“What do you want to do?”
If you’re a senior like I am, you hear this question all too often. If you are not, well, be prepared. However, when I was handed over the reigns of The Register at the beginning of the year, I heard that question in a whole new context. As Editor-in-Chief of Vermont’s oldest high school newspaper, I have control over the direction we take, how we publish, and when we publish. So what do I want to do?
So I sat down, opened up a Google Doc, and thought about what I should do with all this power. The clock ticked, and I counted the hours that passed, but still a blank screen sat in front of me. After searches of ‘Great High School newspapers’ yielded nothing, I began to think what separates student publications from professional ones.
Student newspapers are not just classes for students to learn how to write, edit, and publish a newspaper. Instead, they give the student body a platform to express their views. We are publishing at a time where the voice of the youth has never been so powerful: locally, nationally, and even globally. It is essential to our success as a democracy that all of us learn how to express and defend our views, no matter how unpopular or popular they might be. In order to do that, we need to hear from you. I encourage you to write us an Op-Ed on a topic you feel passionate about, email us if you disagree with a story we write, or tweet us your thoughts about the latest issue. No matter who you are or where you come from, you have a voice, and we want to hear it.

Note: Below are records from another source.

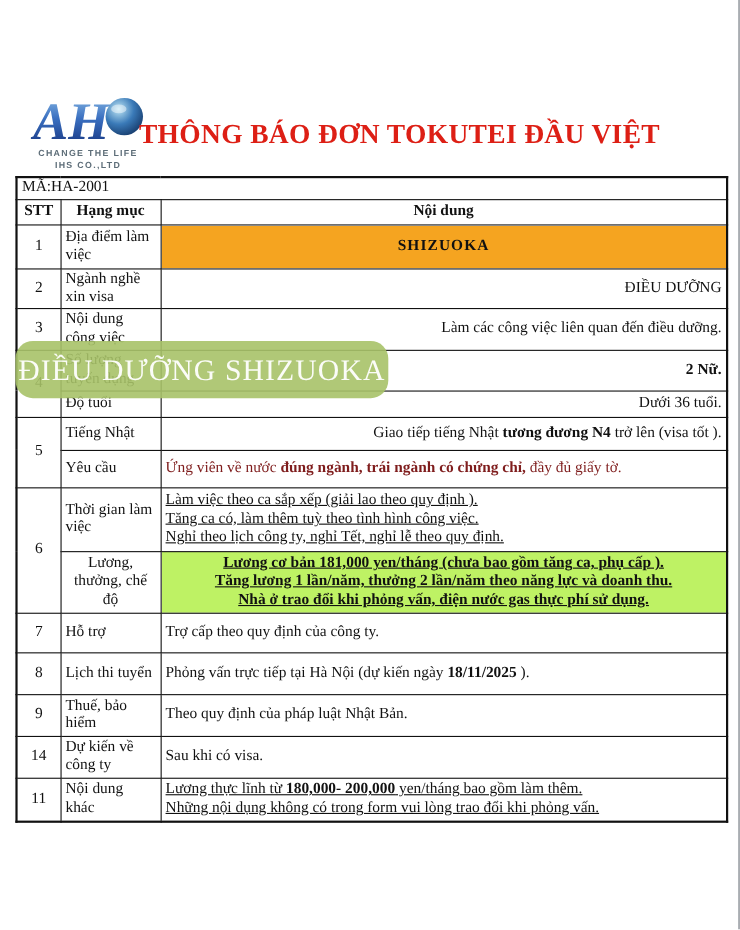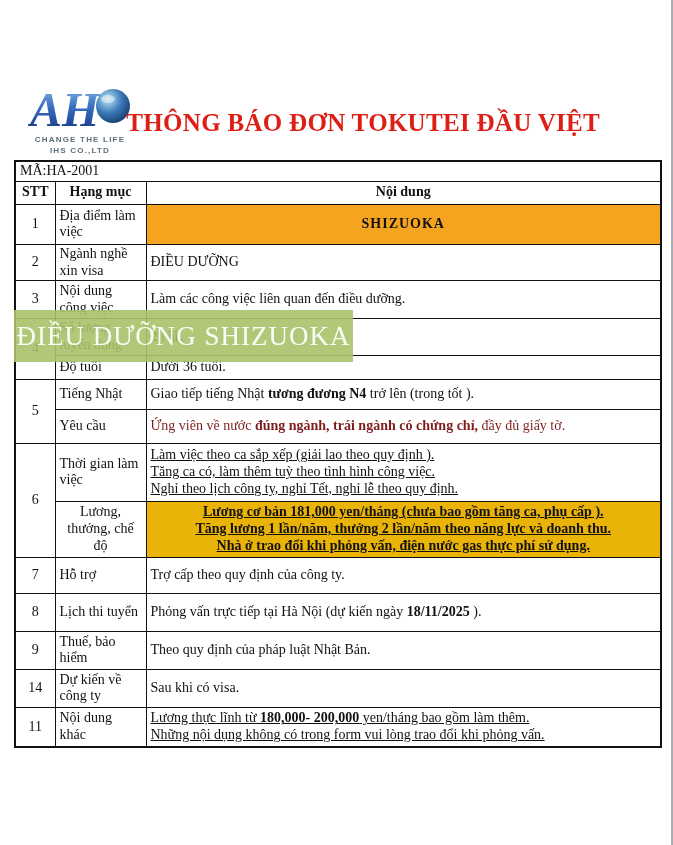"ĐIỀU DƯỠNG" td.val-c { text-align: left -> right }
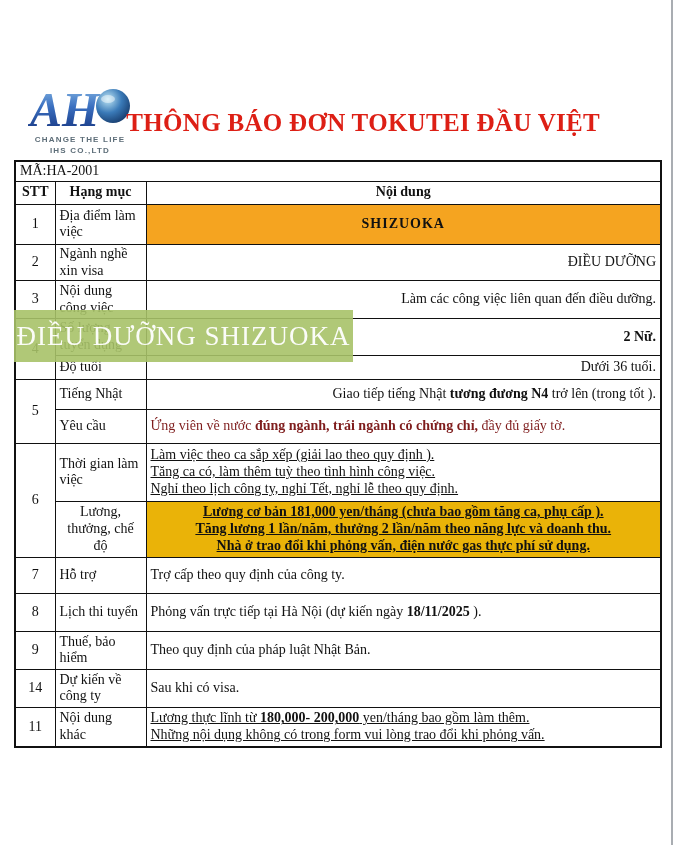"ĐIỀU DƯỠNG SHIZUOKA" .badge { border-radius: 0 -> 16px }
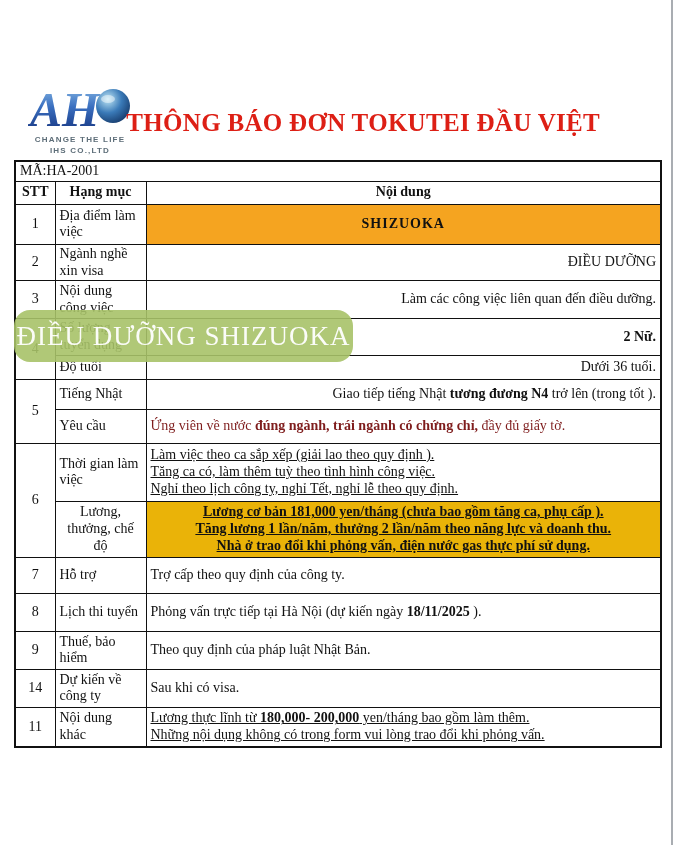"trở lên (trong tốt )." span { text: trong -> visa }
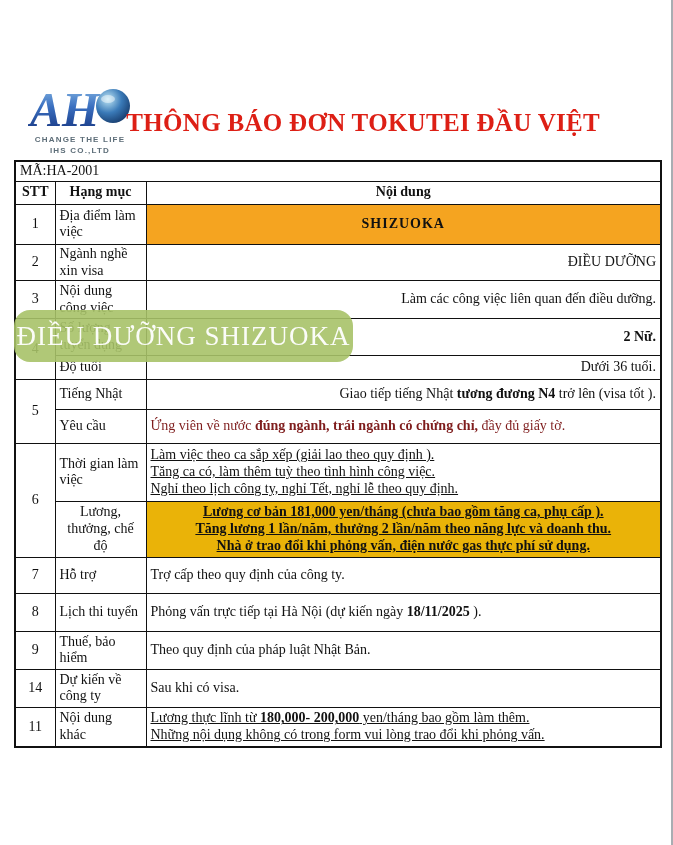"Lương cơ bản 181,000 yen/tháng" td.salary { background: #eab308 -> #bef264 }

To the teachers, parents, community members, administration, and board members; we want ot hear from you too!. For all of our lives, students have been told that their opinions do not matter, so when we are instructed to participate in our community, it gets conflicting. It is always reassuring to hear that adults, who have made it to the real world, agree with us. But what if you disagree with us? Even better. In order to enter the world as informed adults, students should be equally exposed to viewpoints they agree and disagree with. It is my hope that others can infiltrate the echo chamber that can be high school.
In the coming year, readers can anticipate a publication that exceeds their expectations. We will be covering topics throughout the school, local community, nation and globe. It is our responsibility to provide well rounded, thorough coverage of stories that represent our diverse student population. We cannot do it alone.
Please join us for the 2016-2017 year.